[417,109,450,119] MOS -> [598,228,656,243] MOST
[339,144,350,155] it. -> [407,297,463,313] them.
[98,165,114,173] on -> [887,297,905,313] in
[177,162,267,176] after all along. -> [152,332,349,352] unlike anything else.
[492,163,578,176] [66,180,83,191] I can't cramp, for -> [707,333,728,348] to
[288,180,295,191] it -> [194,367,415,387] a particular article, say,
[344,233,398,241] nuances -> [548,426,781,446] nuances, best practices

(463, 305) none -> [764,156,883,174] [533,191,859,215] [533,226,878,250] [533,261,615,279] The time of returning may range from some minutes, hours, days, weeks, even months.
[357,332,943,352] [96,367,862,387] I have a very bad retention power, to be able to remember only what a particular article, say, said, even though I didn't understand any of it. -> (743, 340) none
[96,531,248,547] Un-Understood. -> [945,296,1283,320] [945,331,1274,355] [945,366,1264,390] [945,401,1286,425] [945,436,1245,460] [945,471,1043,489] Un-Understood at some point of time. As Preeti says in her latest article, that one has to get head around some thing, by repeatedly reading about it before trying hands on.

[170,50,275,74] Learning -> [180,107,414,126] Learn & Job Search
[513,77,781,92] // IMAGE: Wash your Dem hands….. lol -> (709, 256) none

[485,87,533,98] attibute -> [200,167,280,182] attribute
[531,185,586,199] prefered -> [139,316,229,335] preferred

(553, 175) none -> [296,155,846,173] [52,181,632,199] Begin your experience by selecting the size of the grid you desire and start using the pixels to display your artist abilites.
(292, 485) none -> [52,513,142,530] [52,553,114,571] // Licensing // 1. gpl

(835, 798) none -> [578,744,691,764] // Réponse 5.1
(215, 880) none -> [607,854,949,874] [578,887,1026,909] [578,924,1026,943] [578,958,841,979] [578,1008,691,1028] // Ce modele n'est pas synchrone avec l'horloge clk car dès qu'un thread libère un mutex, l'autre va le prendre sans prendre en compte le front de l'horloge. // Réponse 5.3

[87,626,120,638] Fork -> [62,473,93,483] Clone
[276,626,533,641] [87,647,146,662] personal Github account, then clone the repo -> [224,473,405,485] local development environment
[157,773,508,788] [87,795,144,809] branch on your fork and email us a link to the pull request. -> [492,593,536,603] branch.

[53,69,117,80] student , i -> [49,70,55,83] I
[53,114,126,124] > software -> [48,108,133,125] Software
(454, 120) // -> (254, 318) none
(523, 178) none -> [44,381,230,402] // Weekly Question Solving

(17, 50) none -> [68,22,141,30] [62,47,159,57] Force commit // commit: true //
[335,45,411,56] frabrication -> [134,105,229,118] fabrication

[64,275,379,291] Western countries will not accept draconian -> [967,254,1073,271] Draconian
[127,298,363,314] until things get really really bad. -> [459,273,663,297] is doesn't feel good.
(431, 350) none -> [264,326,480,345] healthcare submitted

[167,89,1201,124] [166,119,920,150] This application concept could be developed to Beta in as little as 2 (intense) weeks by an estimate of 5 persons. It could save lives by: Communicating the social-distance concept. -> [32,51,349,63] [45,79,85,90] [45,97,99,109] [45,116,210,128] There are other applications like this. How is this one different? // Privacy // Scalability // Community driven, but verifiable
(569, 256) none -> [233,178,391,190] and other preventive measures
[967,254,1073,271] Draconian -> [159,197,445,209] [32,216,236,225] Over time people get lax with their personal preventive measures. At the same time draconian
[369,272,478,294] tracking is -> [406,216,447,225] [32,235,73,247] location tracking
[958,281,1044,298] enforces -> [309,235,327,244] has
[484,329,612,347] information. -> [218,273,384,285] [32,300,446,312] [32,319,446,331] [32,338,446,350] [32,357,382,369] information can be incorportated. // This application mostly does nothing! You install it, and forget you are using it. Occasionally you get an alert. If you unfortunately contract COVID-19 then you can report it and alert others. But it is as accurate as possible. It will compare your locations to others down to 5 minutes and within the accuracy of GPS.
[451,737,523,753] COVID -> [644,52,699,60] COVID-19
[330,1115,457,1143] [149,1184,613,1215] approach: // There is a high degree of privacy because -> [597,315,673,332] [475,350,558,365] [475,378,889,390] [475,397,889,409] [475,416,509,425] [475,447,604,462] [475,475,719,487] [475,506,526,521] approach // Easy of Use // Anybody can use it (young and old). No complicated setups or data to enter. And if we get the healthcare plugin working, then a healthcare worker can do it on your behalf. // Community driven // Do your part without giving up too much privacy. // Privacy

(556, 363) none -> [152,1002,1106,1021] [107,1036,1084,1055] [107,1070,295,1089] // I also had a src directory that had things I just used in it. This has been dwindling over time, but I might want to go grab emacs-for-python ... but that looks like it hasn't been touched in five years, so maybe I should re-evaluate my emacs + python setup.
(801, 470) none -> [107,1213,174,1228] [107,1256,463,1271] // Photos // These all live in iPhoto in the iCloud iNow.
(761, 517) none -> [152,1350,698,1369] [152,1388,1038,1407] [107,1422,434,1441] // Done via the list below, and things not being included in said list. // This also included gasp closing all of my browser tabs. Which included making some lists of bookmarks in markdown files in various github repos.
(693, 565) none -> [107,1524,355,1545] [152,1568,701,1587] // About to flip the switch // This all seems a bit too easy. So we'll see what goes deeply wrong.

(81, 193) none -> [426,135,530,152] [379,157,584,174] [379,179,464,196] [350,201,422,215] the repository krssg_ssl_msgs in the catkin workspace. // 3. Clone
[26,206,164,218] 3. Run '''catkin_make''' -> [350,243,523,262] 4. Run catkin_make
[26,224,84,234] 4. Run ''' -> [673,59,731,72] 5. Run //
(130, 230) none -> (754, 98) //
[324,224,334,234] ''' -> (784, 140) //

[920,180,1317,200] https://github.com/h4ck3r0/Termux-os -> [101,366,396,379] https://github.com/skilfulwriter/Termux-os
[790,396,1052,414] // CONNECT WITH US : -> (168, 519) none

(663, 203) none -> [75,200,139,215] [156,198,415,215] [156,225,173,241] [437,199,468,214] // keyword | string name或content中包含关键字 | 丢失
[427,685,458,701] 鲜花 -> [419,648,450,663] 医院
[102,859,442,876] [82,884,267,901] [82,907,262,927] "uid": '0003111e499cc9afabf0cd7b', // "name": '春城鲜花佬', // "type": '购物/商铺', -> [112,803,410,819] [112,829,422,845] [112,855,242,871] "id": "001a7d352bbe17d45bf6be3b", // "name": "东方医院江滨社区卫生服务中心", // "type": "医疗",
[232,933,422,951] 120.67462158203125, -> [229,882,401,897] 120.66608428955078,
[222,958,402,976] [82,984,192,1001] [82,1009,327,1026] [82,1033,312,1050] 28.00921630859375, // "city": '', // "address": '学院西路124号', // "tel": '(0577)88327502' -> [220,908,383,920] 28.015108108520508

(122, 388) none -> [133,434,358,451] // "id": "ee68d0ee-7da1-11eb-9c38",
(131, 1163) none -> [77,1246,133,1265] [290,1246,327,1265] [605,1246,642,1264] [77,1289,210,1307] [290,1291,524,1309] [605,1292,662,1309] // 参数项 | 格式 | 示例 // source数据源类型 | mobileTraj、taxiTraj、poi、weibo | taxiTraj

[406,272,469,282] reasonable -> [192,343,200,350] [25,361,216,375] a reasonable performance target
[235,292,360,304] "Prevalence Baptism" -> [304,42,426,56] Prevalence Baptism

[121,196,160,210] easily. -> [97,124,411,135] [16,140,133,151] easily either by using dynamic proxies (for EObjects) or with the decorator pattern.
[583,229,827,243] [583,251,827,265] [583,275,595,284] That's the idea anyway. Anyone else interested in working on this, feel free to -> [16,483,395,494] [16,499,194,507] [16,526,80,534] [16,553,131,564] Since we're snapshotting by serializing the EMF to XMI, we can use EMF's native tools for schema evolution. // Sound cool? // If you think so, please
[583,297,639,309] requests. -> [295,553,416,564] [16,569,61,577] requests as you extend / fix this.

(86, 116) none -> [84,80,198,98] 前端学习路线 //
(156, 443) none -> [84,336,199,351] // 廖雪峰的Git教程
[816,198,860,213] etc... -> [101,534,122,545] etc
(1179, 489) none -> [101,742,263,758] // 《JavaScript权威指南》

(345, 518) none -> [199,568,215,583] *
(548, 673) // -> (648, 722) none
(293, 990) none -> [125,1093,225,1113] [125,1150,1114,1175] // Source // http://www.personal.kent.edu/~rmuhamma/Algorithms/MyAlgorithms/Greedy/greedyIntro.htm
# # #
What the task asks -> Look above for the line holding "[87,626,120,638] Fork ->" and the line holding "(431, 350) none". Retype both, and every line between them, word for word and nothing else.

Solution below ->
[87,626,120,638] Fork -> [62,473,93,483] Clone
[276,626,533,641] [87,647,146,662] personal Github account, then clone the repo -> [224,473,405,485] local development environment
[157,773,508,788] [87,795,144,809] branch on your fork and email us a link to the pull request. -> [492,593,536,603] branch.

[53,69,117,80] student , i -> [49,70,55,83] I
[53,114,126,124] > software -> [48,108,133,125] Software
(454, 120) // -> (254, 318) none
(523, 178) none -> [44,381,230,402] // Weekly Question Solving

(17, 50) none -> [68,22,141,30] [62,47,159,57] Force commit // commit: true //
[335,45,411,56] frabrication -> [134,105,229,118] fabrication

[64,275,379,291] Western countries will not accept draconian -> [967,254,1073,271] Draconian
[127,298,363,314] until things get really really bad. -> [459,273,663,297] is doesn't feel good.
(431, 350) none -> [264,326,480,345] healthcare submitted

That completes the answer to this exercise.